(Modification records)
----------
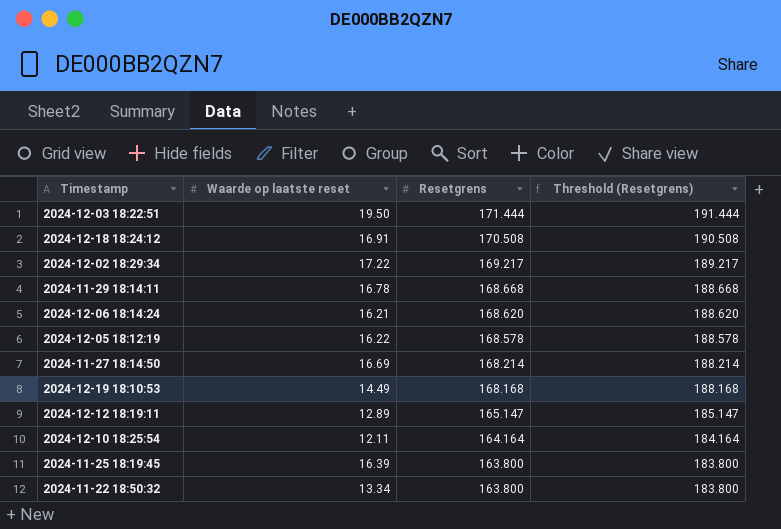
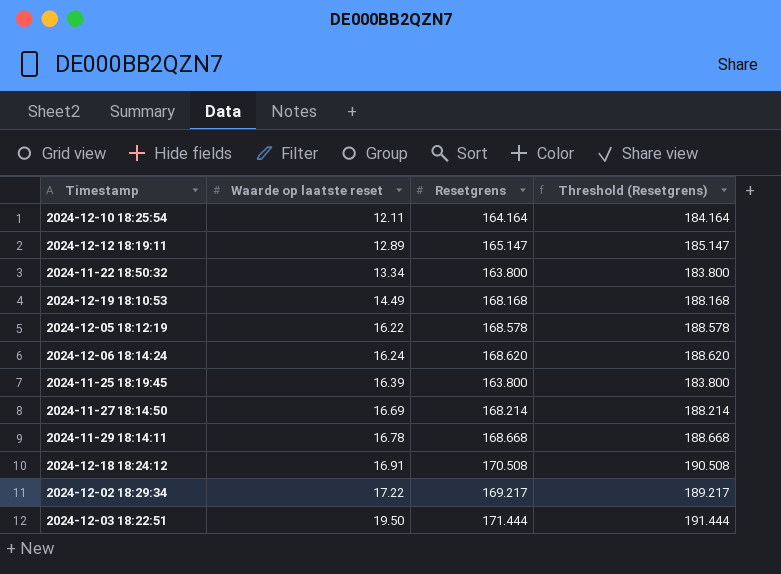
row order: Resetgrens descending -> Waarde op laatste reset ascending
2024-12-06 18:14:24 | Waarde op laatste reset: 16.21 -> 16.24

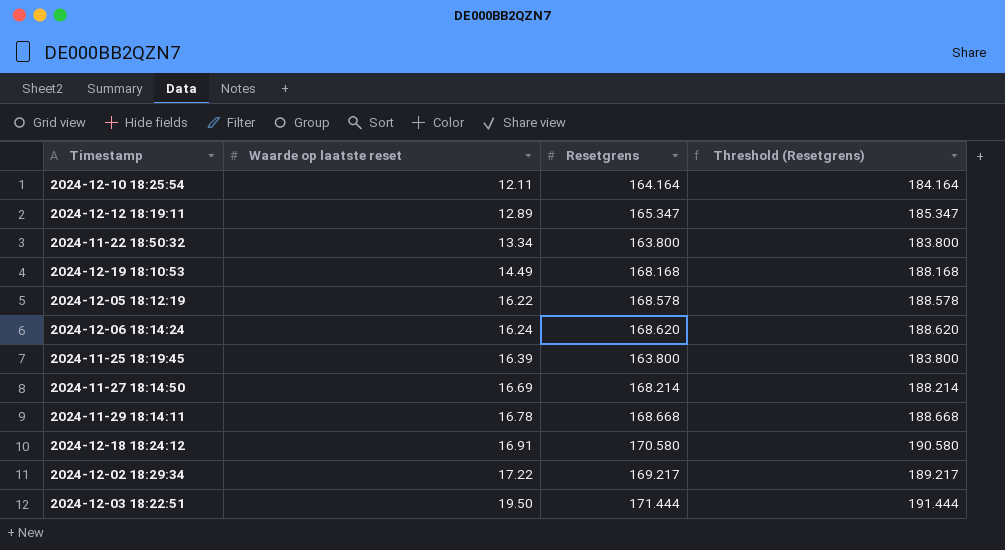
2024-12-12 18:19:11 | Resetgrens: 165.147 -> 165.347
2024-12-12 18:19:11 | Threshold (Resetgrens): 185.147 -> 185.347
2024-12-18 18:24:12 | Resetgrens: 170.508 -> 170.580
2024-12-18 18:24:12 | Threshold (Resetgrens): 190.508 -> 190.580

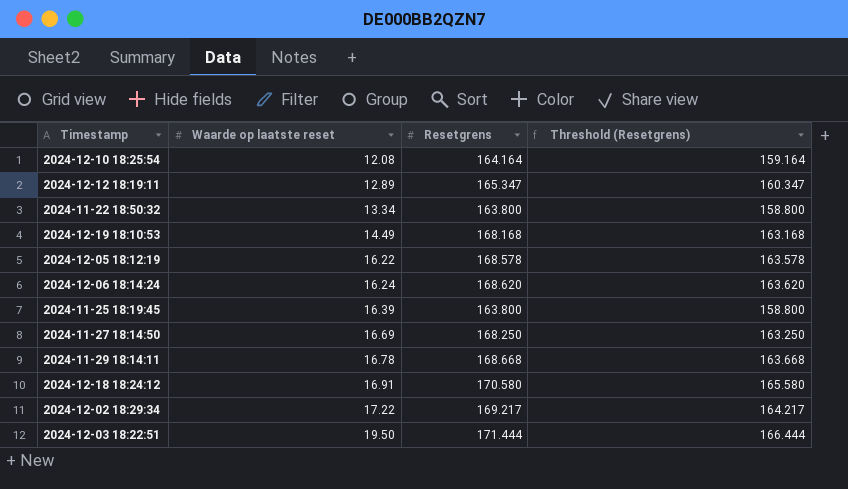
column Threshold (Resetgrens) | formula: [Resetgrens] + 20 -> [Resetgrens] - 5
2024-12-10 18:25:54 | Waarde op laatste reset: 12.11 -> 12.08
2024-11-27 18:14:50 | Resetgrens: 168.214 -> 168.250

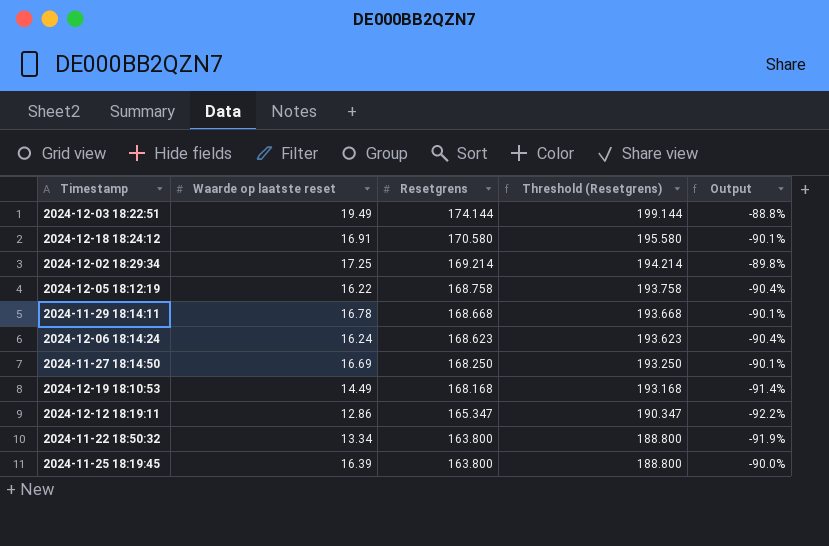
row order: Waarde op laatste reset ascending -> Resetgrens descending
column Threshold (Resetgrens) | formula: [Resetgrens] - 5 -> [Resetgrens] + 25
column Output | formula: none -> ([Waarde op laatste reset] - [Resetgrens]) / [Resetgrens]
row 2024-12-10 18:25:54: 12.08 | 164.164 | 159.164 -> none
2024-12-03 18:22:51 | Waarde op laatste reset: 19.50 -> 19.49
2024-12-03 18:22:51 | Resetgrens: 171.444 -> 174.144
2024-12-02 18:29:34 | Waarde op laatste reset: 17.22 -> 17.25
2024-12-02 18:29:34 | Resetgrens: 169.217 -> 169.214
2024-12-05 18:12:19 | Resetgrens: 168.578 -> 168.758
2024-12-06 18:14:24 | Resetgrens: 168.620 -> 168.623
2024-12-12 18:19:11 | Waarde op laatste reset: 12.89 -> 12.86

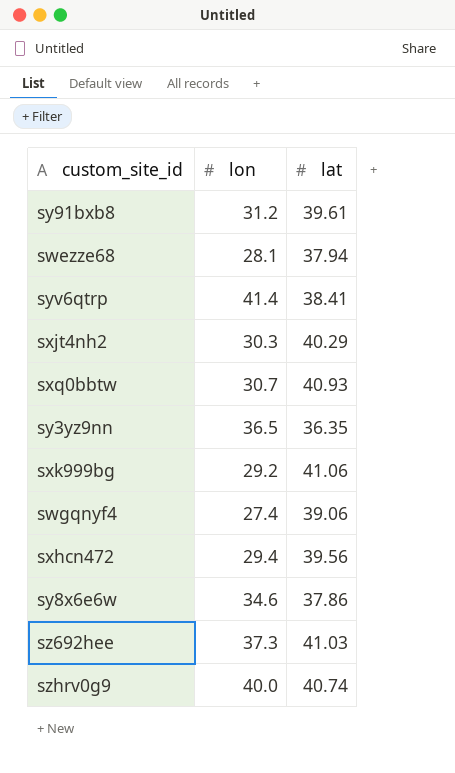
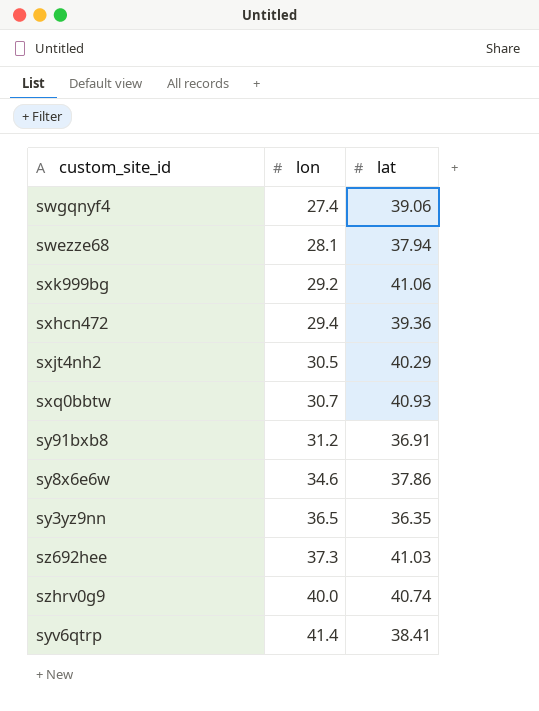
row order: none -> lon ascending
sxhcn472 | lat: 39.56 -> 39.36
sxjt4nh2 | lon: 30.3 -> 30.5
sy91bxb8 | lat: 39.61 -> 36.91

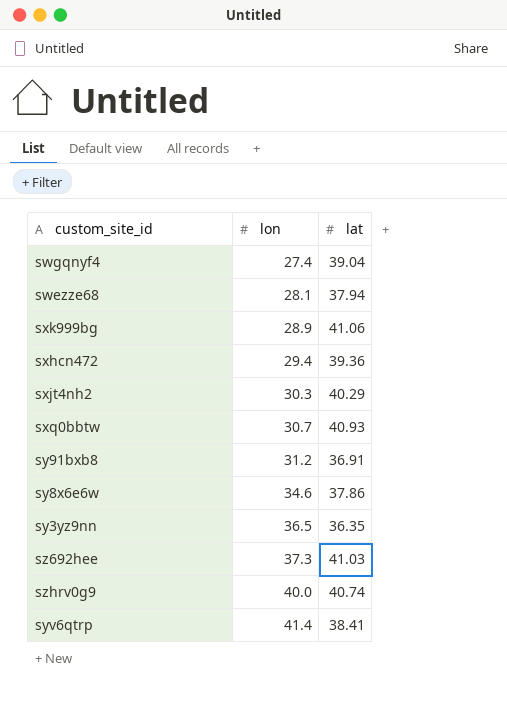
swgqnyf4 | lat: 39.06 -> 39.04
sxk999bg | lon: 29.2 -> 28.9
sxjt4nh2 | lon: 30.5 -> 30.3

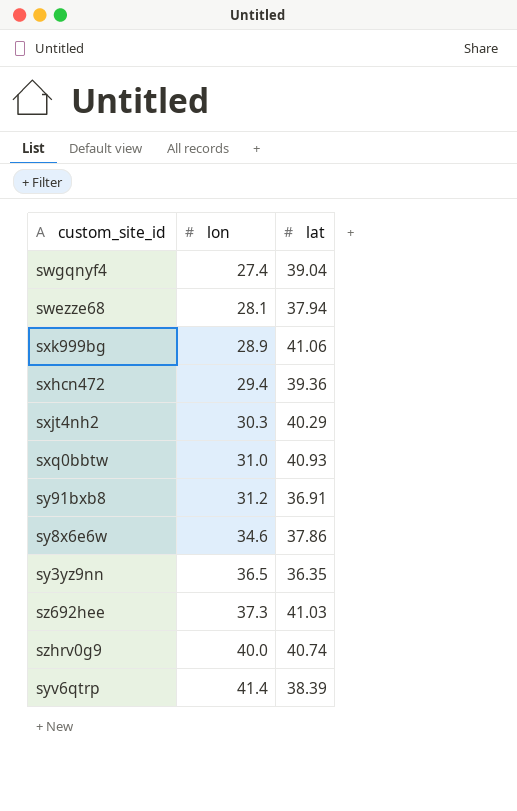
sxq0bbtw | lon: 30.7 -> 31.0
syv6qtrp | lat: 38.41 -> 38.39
----------
Exercise:
All lines from the one holding "sxjt4nh2 | lon: 30.5 -> 30.3" through the last line of the entries, and nothing else, are to be output exactly; leave out the pictures.

Written answer:
sxjt4nh2 | lon: 30.5 -> 30.3

sxq0bbtw | lon: 30.7 -> 31.0
syv6qtrp | lat: 38.41 -> 38.39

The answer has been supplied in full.